# WORK TASK
Could you retype, exactly and with no pictures, only the lines from the first line of the records below through the line that contains "font-size: 12px ->"?

———

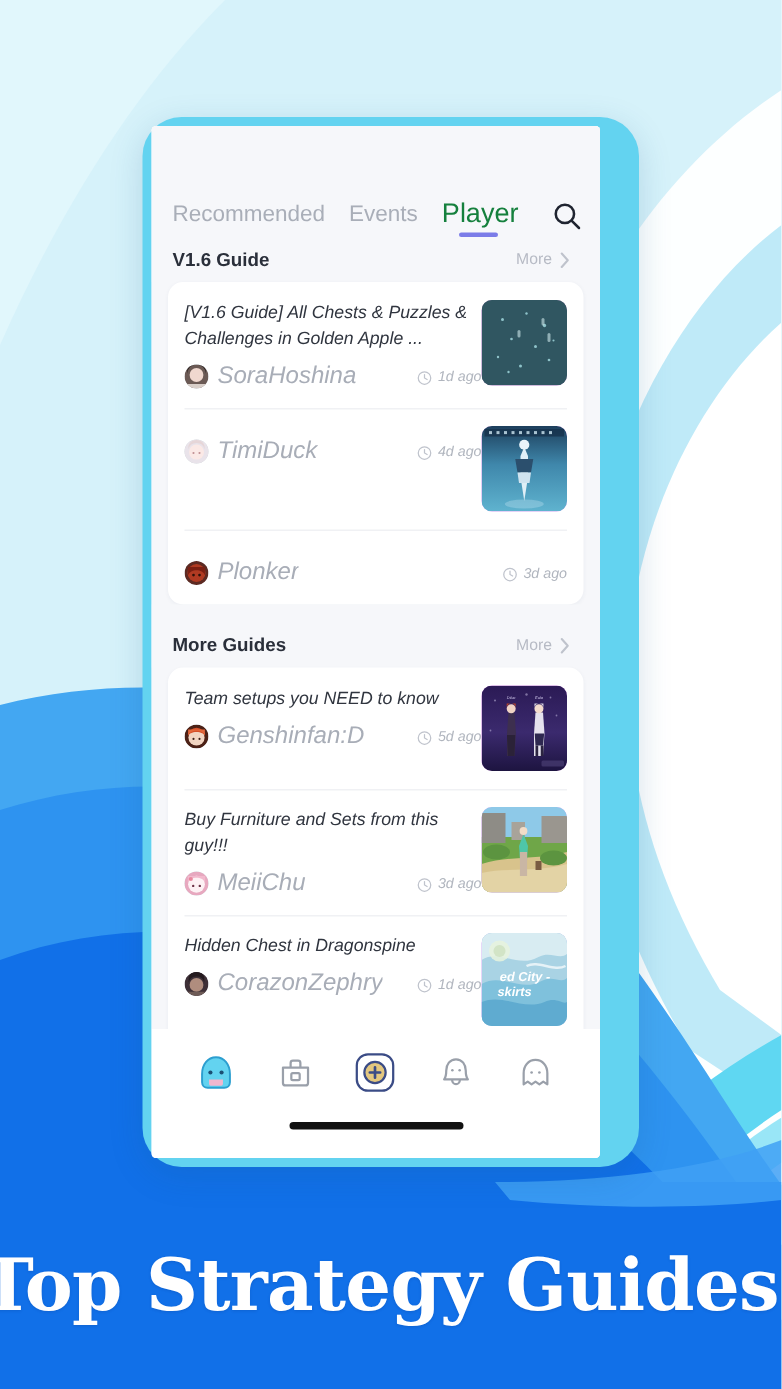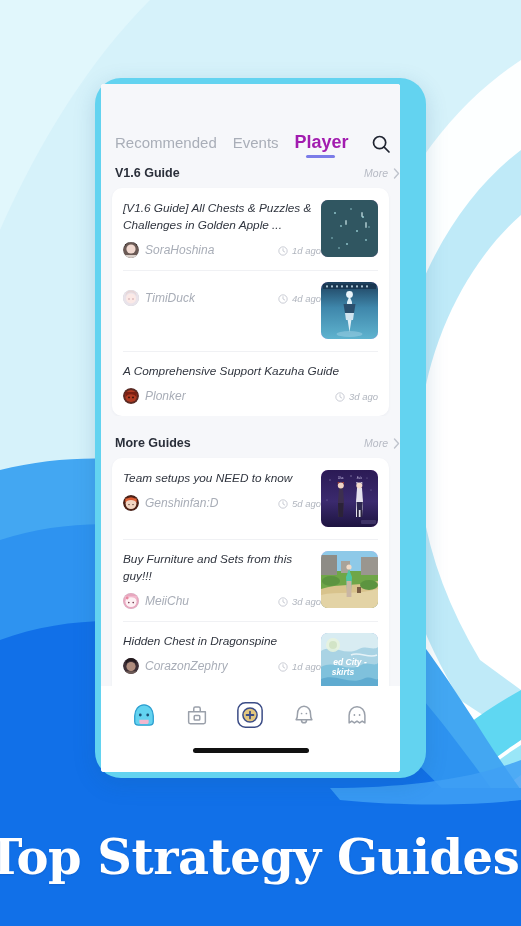"Player" .tab.active { color: #a21caf -> #15803d; font-weight: bold -> normal }
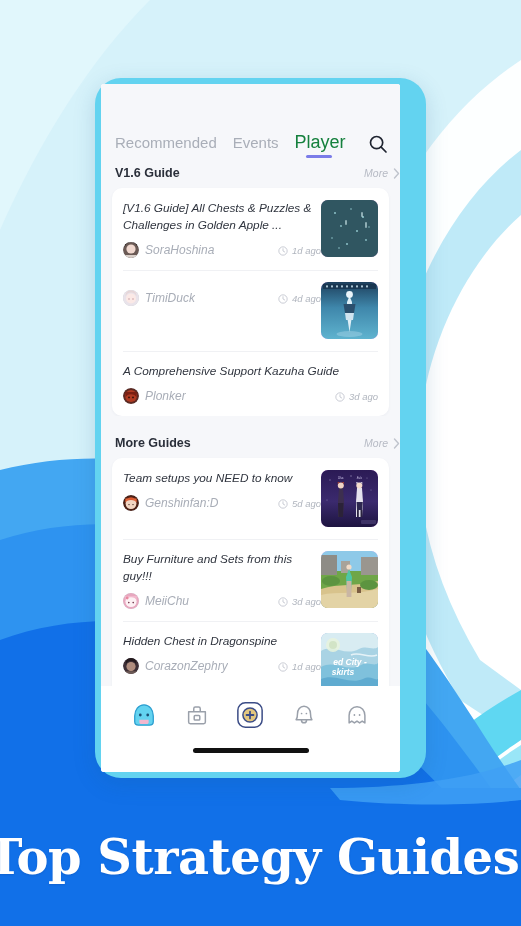"V1.6 Guide" .section-head { padding: 6px 0 8px 14px -> 6px 20px 8px 14px }
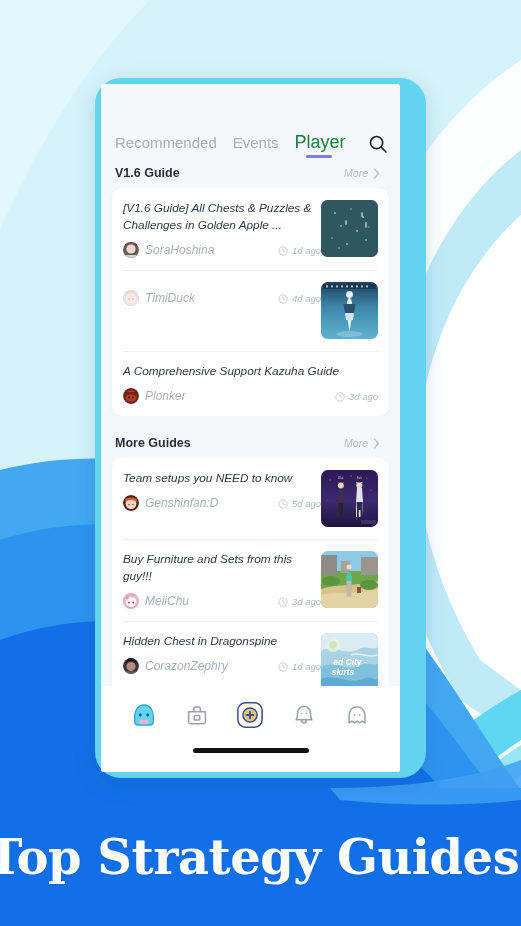"More" .section-more { font-style: italic -> none }
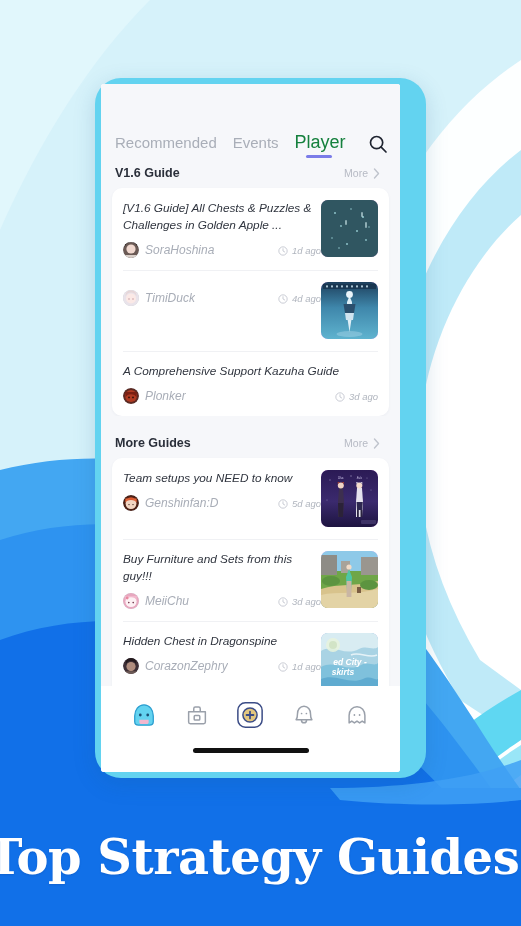"SoraHoshina" .author-name { font-size: 12px -> 16px }
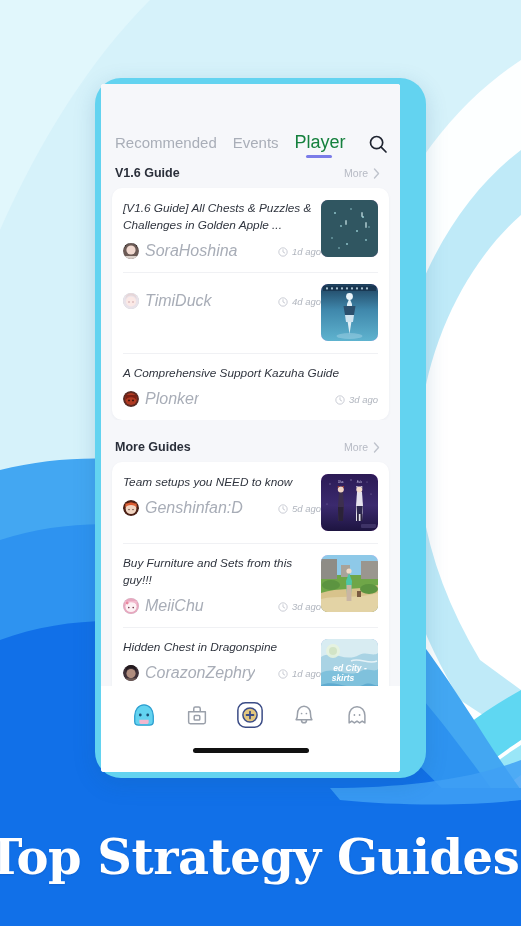"A Comprehensive Support Kazuha Guide" div.row-title { html: <div>A Comprehensive Support Kazuha Guide</div> -> none }
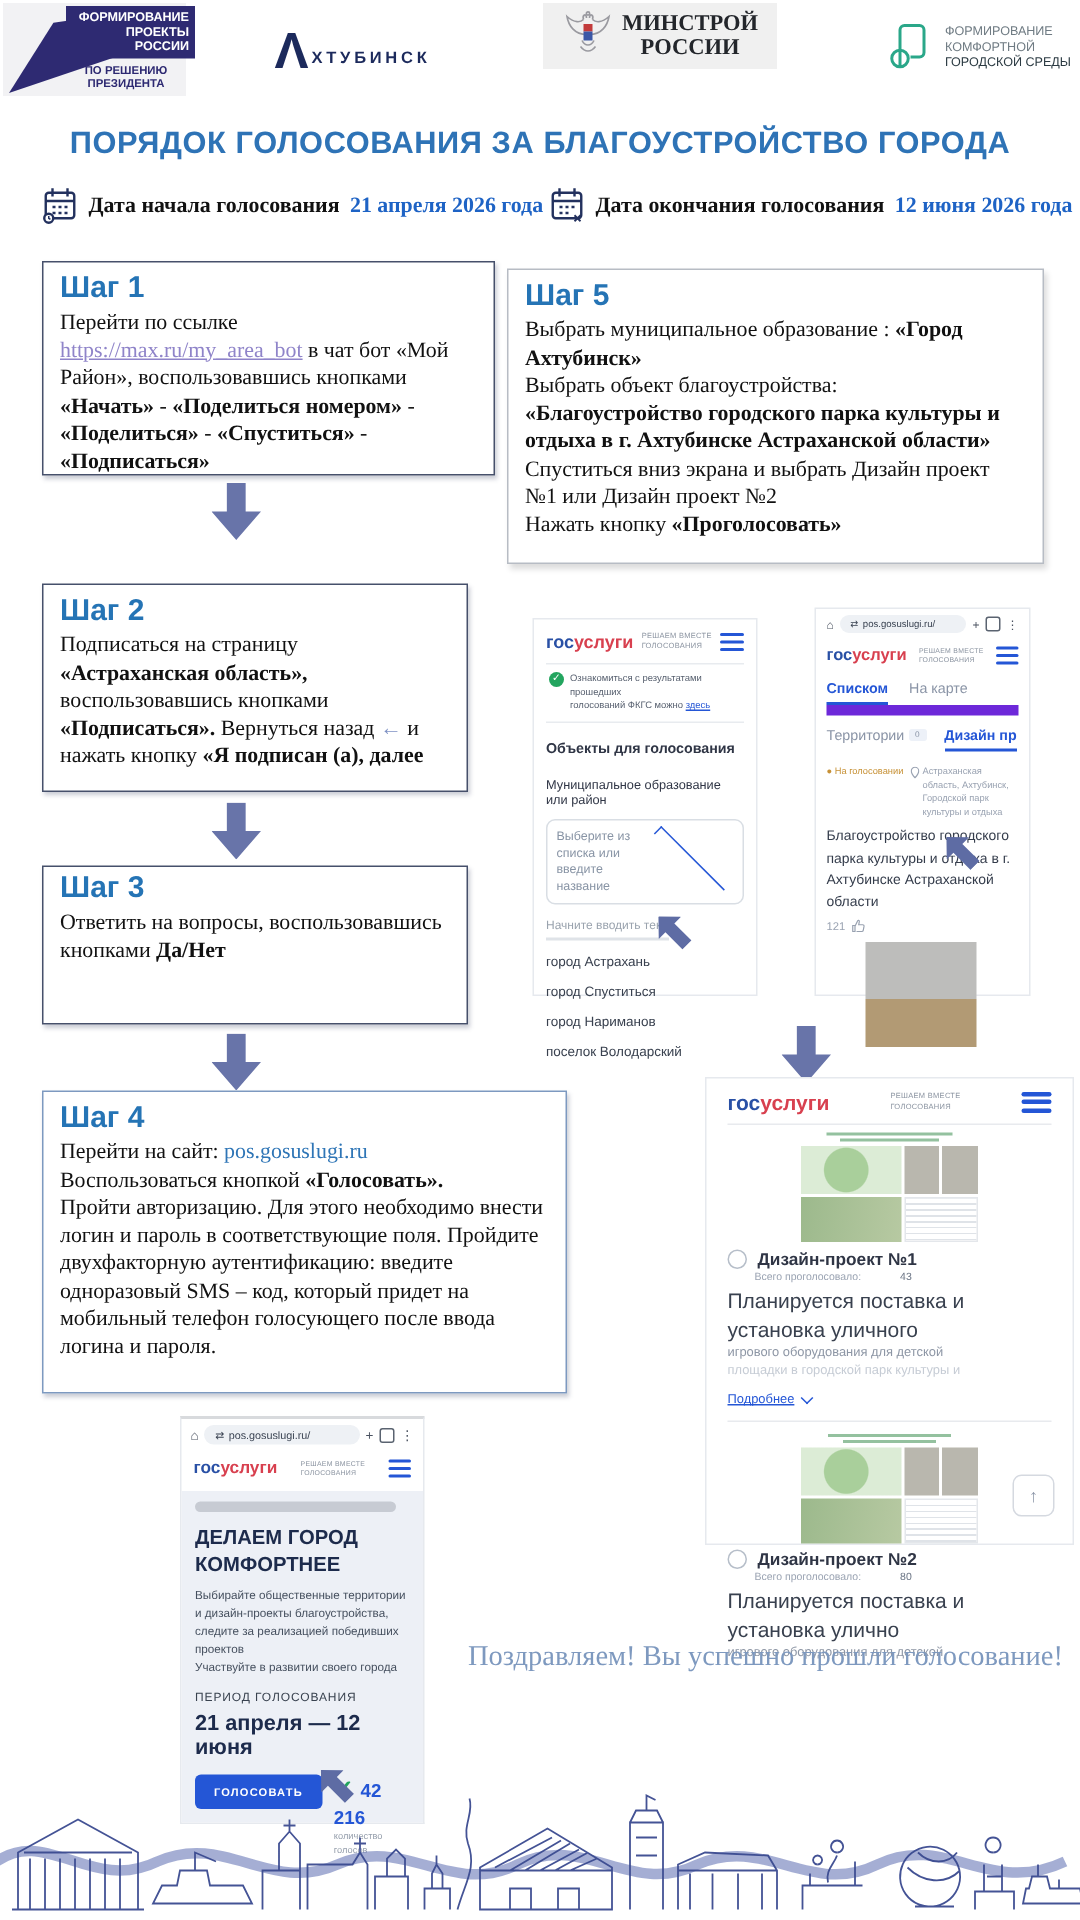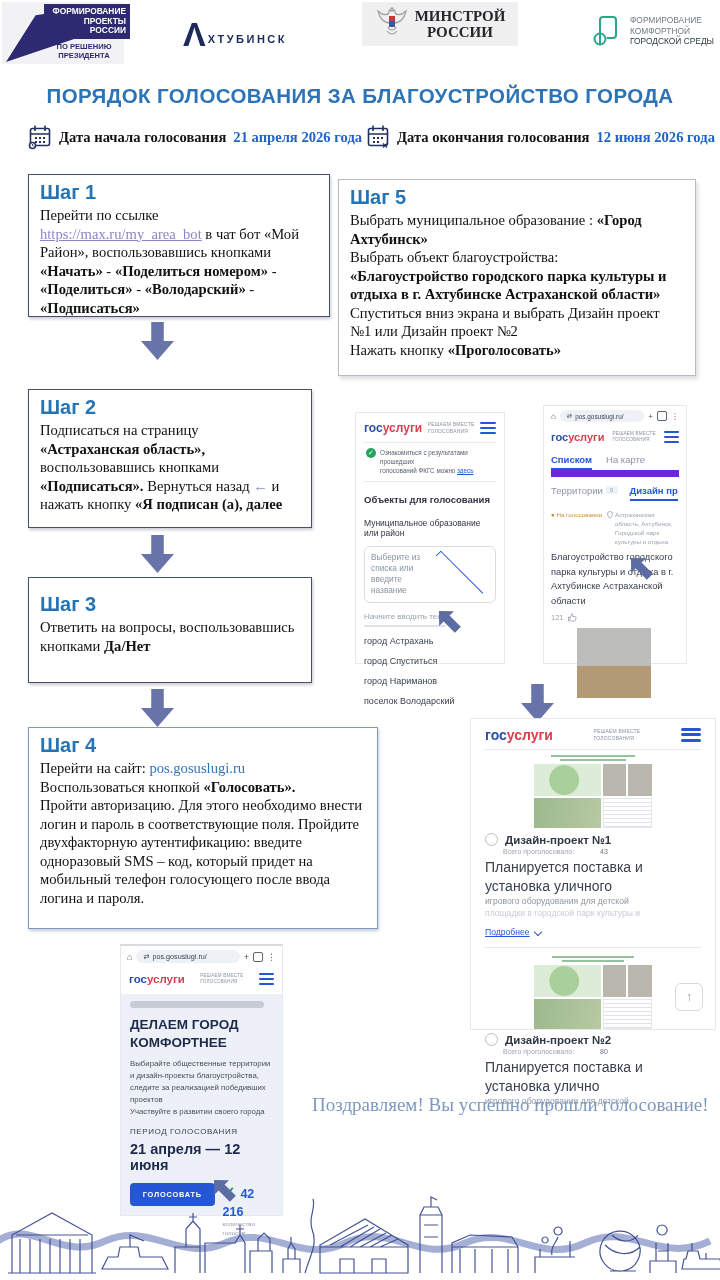"«Володарский»" b { text: Володарский -> Спуститься }
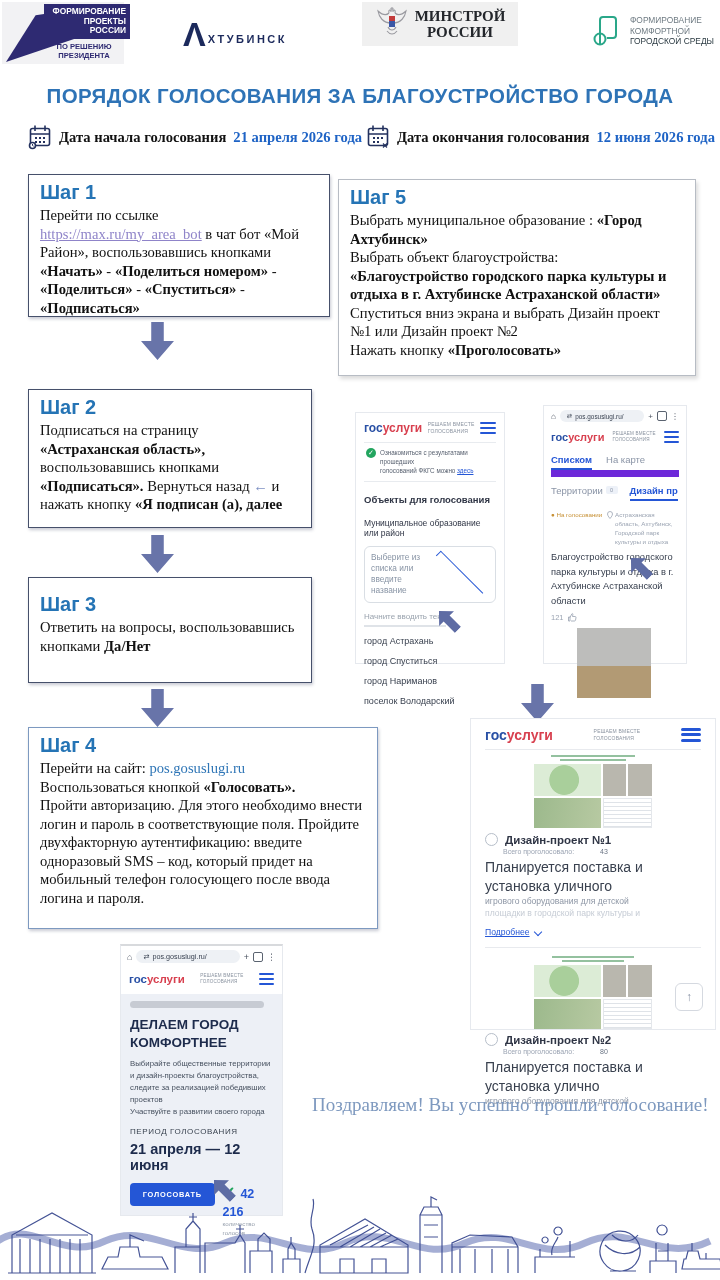"Шаг 3" div.abs { padding-top: 14px -> 2px }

———

# RESPONSE AREA
"Player" .tab.active { color: #a21caf -> #15803d; font-weight: bold -> normal }
"V1.6 Guide" .section-head { padding: 6px 0 8px 14px -> 6px 20px 8px 14px }
"More" .section-more { font-style: italic -> none }
"SoraHoshina" .author-name { font-size: 12px -> 16px }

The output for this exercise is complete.